* _MATERIAL SHOWN_
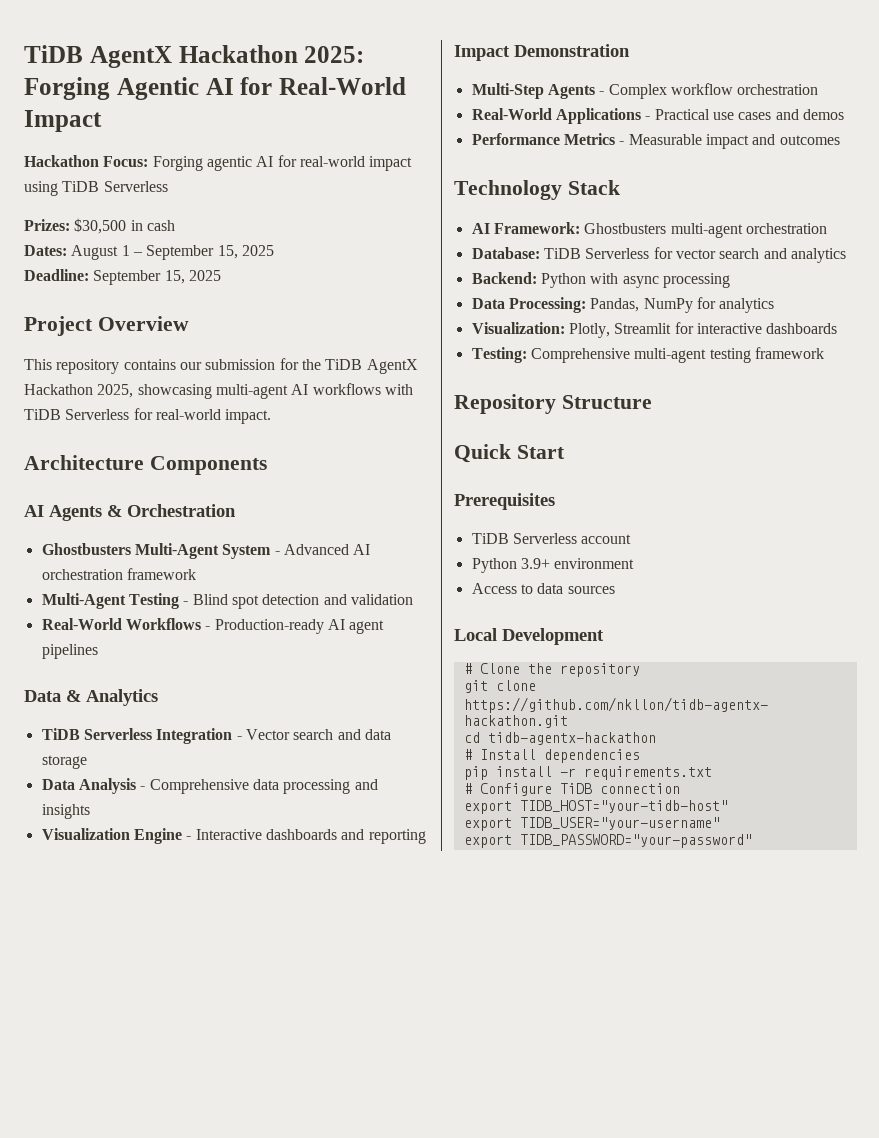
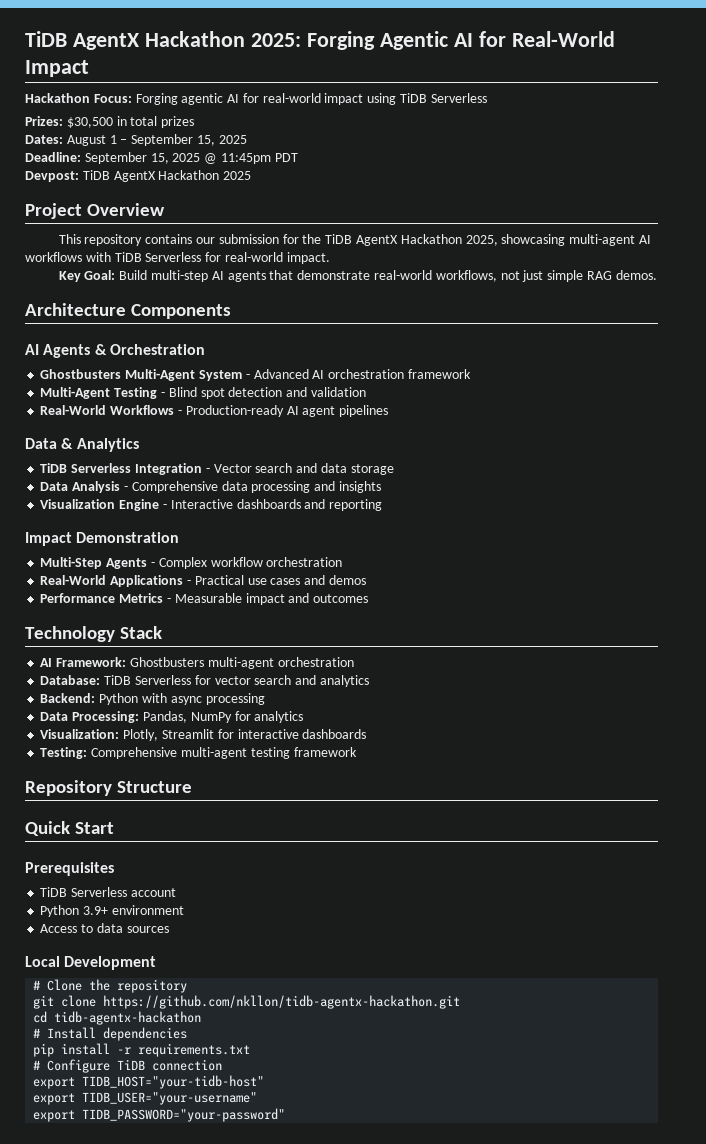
- Prizes: $30,500 in cash
+ Prizes: $30,500 in total prizes
- Deadline: September 15, 2025
+ Deadline: September 15, 2025 @ 11:45pm PDT
+ Devpost: TiDB AgentX Hackathon 2025
+ Key Goal: Build multi-step AI agents that demonstrate real-world workflows, not just simple RAG demos.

* _BRIEF_
List all lines above in which the string "Deadline" appears.

* _REPLY_
- Deadline: September 15, 2025
+ Deadline: September 15, 2025 @ 11:45pm PDT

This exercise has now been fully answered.